Vivarium Festival 2022
A Saco Azul - Associação Cultural e os Maus Hábitos voltam a unir forças e esforços para erguer mais uma edição do Vivarium Festival, numa programação que reúne múltiplas formas de expressão artística tendo como temática comum o complexo cruzamento entre o natural e o artificial na contemporaneidade.
No fim de semana de 18 e 19 de Novembro, o Maus Hábitos - no Porto - e o Café Concerto do Teatro de Vila Real recebem a 3ª edição do festival dedicado à exploração dos múltiplos planos de intersecção entre o orgânico e o tecnológico, com uma programação recheada de concertos, performances, exposições e conversas.
Continuando a aposta na diversidade de expressões artísticas e origem geográfica dos participantes, esta edição é também marcada pela experiência de diluição da distância entre as duas cidades recorrendo ao intercalar entre os eventos ao vivo, que acontecem em cada espaço, com a transmissão streaming do que se realizará no espaço congênere. Isto permitirá ao público desfrutar na íntegra do festival que contará com os concertos de Lucrecia Dalt (Colômbia), Mai Mai Mai (Itália), Luís Fernandes (Portugal) e Tatsuro Arai (Japão), as performances de Inês Tartaruga Água (Portugal), Tarik Bari + Sote (Holanda), Khyam Allami (Iraque) e Carincur (Portugal) e a exposição da artista audiovisual Mariana Vilanova, em patente nos dois espaços.
O Vivarium Festival, na sua terceira edição, escolhe como tema “O novo rouxinol do Imperador” convidando artistas, pensadores e público para uma reflexão e experiência de múltiplos planos em que podemos observar a intersecção exploratória do orgânico e do tecnológico, com uma programação recheada de concertos, performances, exposições e conversas.
Em meados do século XIX, no conhecido conto “O ROUXINOL DO IMPERADOR”, Hans Christian Andersen colocava lado a lado um “rouxinol verdadeiro que cantava com o coração e outro, com molas e cilindros de aço” que cantava sempre igual, sempre com precisão.
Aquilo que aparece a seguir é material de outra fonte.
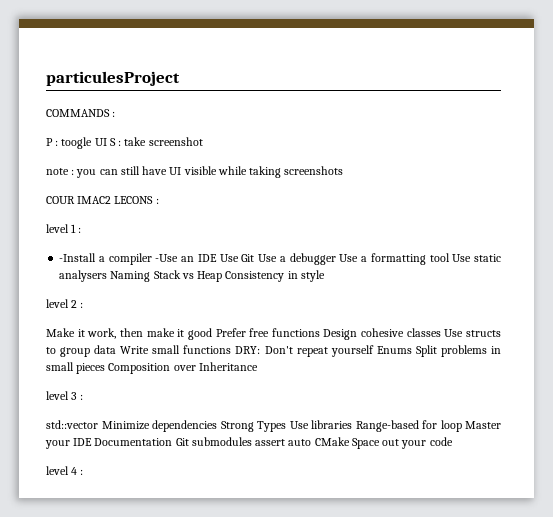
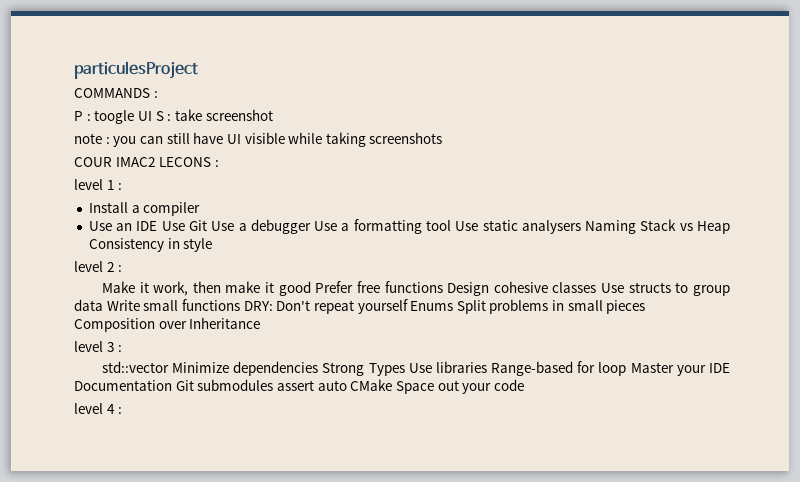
[59,253,97,262] -Install -> [88,202,128,213] Install
[155,254,179,262] -Use -> [88,221,112,231] // Use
Neste conto moral, as duas vozes, embora igualmente belas, “não combinavam”.
O imperador, ao longo do conto, aprenderá a admirar a impressibilidade e liberdade do rouxinol vivo em detrimento da exatidão do mecânico, desprovido de vontade e dependente de quem o acionasse. Este conto deixa transparecer o misto de fascínio e ansiedade que a revolução industrial trouxe consigo, colocando em conflito o vitalismo e o mecanicismo.
Pela mesma altura, o jovem Marx tecia duras críticas ao “materialismo contemplativo” de Feuerbach e do que designava de “Ideologia Alemã" por uma contraposição truncada entre Homem e Natureza, lembrando que “o mundo sensível que nos rodeia não é uma coisa dada diretamente da eternidade, sempre igual a si mesma, mas antes o produto da indústria e do estado em que se encontra a sociedade... Mesmo os objetos da mais simples ‘certeza sensível’ são-lhe apenas dados por meio do desenvolvimento social, da indústria e do intercâmbio comercial”.
A Natureza modela o Homem e o Homem, enquanto Homem, modela a Natureza, numa interação profícua e contínua.
Mais de um século depois, no galardoado livro “A NOVA MENTE DO IMPERADOR”, o físico-matemático Roger Penrose contrastava a inteligência humana e a Inteligência artificial, reconhecendo à primeira uma capacidade imprevisível e incalculável ("não-algorítmica") de lidar com situações que nos requerem “formar juízos novos e em que não foram previamente fixadas as regras”.
A diferença não se prende aqui em conseguir seguir regras dadas para chegar a soluções mas de poder criar novas regras capazes de lidar adequadamente com novos problemas. A contraposição entre o vital e o mecânico, no plano da vida material, é alargada a um novo antagonismo entre o natural e o artificial, mas agora já no plano espiritual.
Na verdade, o contraste entre a imprevisibilidade do orgânico e a previsibilidade do artificial, tem vindo a ser diluída na última década pelos novos paradigmas no campo da inteligência artificial ligados ao “deep learning”, o que têm vindo a libertá-la da restrição a operações pré definidas e fechadas, sem que por isso se preveja poder dispensar o humano como agente problematizador por excelência.